I'm trying to investigate whether there is correlation between a number of variables when I have different conditions, and I need some help of identifying what method I should use. Let me give an example, as it's easier to understand. X subjects (females and males) took part in a study. They performed a search task using either a computer or a tablet device. I recorded some eye-tracking data (e.g., number of fixations, fixation duration, etc.) and I want to investigate whether there is a correlation between each eye-tracking data and the time required to perform the task. The participants were actually divided into four groups regarding their gender and the device they used:

 1. Female - Desktop (F-D)
 2. Female - Tablet (F-T)
 3. Male - Desktop (M-D)
 4. Male - Tablet (M-T)

So, how what should I do to investigate the correlation between the eye-tracking data (ET1, ET2, ... ETn) and the task completion time (T), across:

  1. across all participants,
  2. across gender (M or F),
  3. across device used (D or T),
  4. across each sub-group (F-D, F-T, M-D, M-T).

1 Answer 1


For eye tracking among all participants:

Simply use Pearson correlation or Spearman rank-order correlation. I.e. use your eye-tracking numerical scores and your numeric time scores in seconds or minutes and find the correlation between them. You can get all the correlations for every ET variable you have and see which ones explain the most variance in time spent on the task. Using a factor analysis or PCA would help flesh out which explanatory variables were correlated with each other. That way you could narrow your focus onto a few key ET variables.

Across gender:

Break the data into subgroups based on gender and do the same as above. If you want to find differences across genders, then you could simply do t-tests across genders based on the time it took to complete the tasks.

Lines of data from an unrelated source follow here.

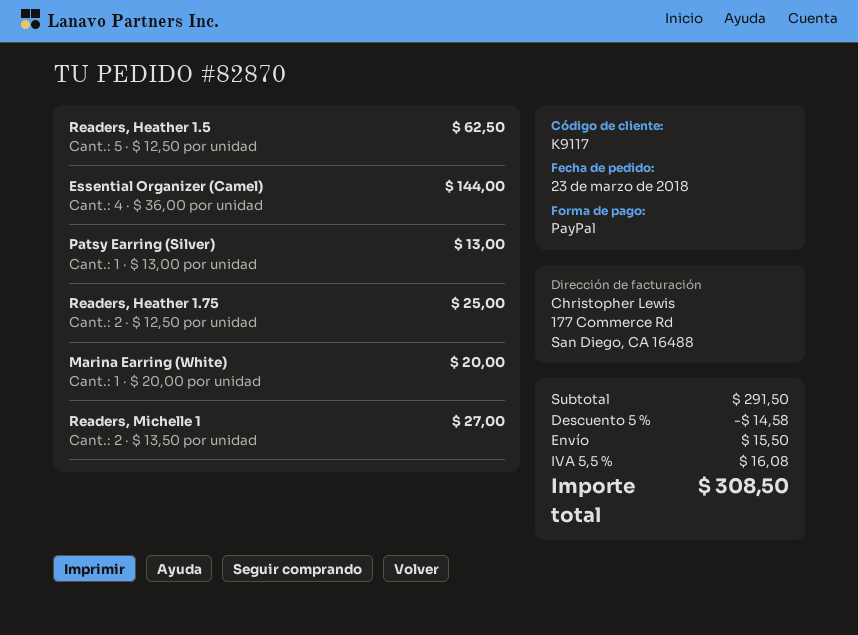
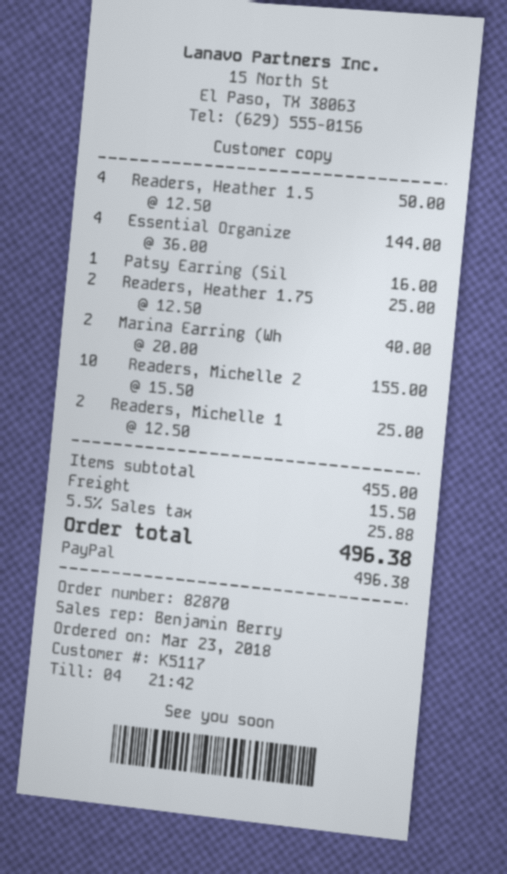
customer number: K9117 -> K5117
Readers, Heather 1.5: 5 x 12.50 = 62.50 -> 4 x 12.50 = 50.00
Patsy Earring (Silver): 1 x 13.00 = 13.00 -> 1 x 16.00 = 16.00
Marina Earring (White): 1 x 20.00 = 20.00 -> 2 x 20.00 = 40.00
Readers, Michelle 1: 2 x 13.50 = 27.00 -> 2 x 12.50 = 25.00
Readers, Michelle 2: none -> 10 x 15.50 = 155.00
subtotal: 291.50 -> 455.00
discount: 5% = 14.58 -> none
tax: 5.5% = 16.08 -> 5.5% = 25.88
total: 308.50 -> 496.38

You could also make this an ANCOVA situation. That is, you plot on the x-axis the ET variable you are interested in. You plot on the y-axis the time it took to complete the task. Then you plot two regression lines through the data. One for the males and one for the females. If the slopes are the same, you know that gender is not interacting with the study. If the slopes are different, you know males respond differently than females.

Also consider plotting an interaction plot.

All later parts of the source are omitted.